(SOURCE DATA)

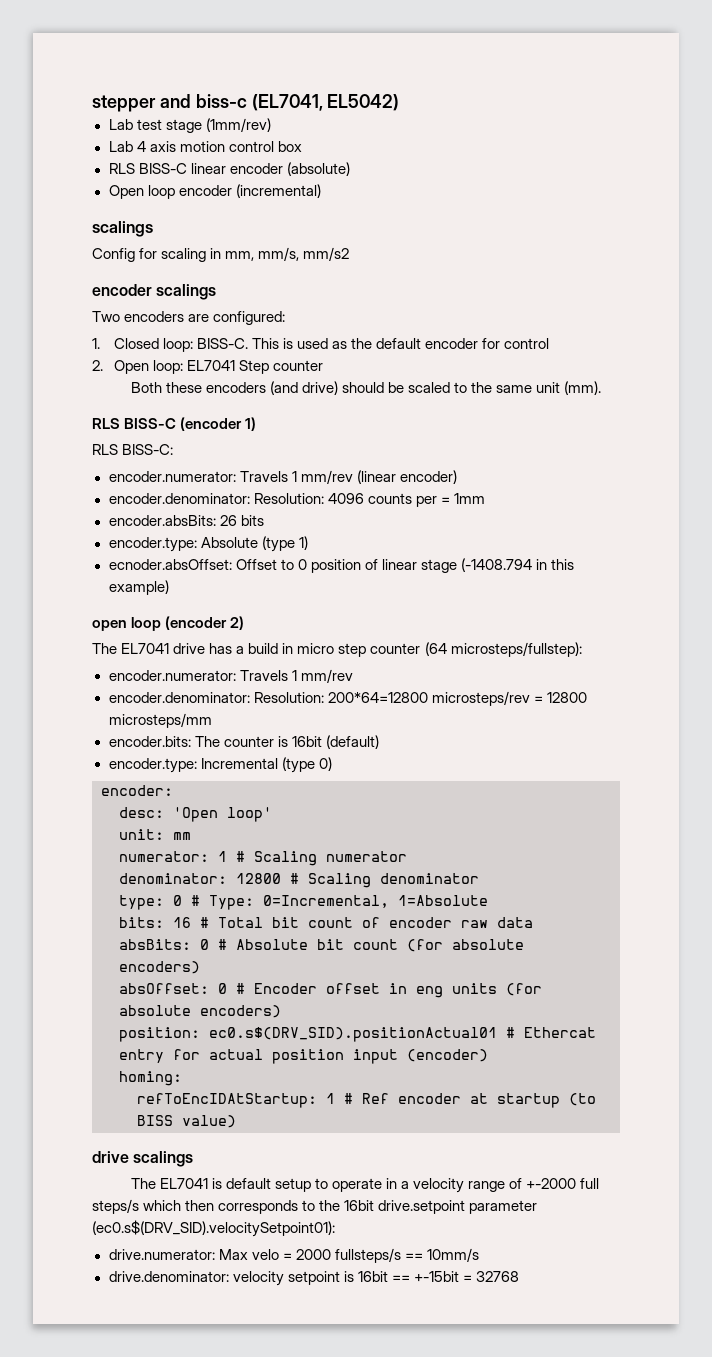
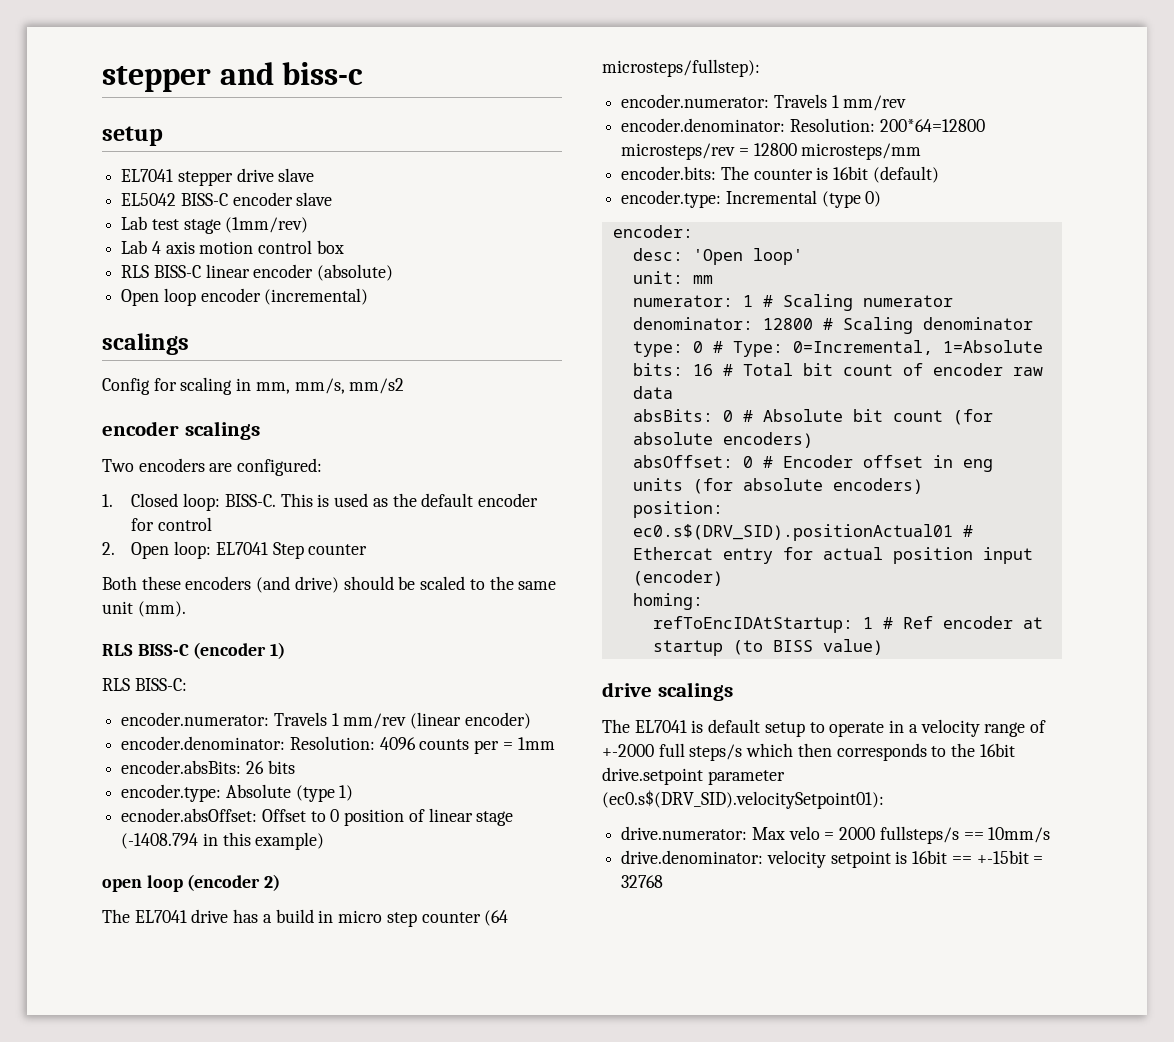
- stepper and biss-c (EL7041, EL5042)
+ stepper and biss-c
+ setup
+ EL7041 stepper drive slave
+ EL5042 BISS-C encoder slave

(End SOURCE DATA)
(SOURCE DATA)

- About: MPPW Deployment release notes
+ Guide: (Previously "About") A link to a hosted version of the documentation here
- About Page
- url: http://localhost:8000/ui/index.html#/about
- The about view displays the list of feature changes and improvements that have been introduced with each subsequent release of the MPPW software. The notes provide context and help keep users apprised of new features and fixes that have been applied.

(End SOURCE DATA)

WHAT YOU ARE ASKED TO DO
Your answer should consist solely of the lines above from the line with "- stepper and biss-c (EL7041, EL5042)" to the line with "BISS-C encoder slave", both included, reproduced exactly.

SOLVED EXERCISE
- stepper and biss-c (EL7041, EL5042)
+ stepper and biss-c
+ setup
+ EL7041 stepper drive slave
+ EL5042 BISS-C encoder slave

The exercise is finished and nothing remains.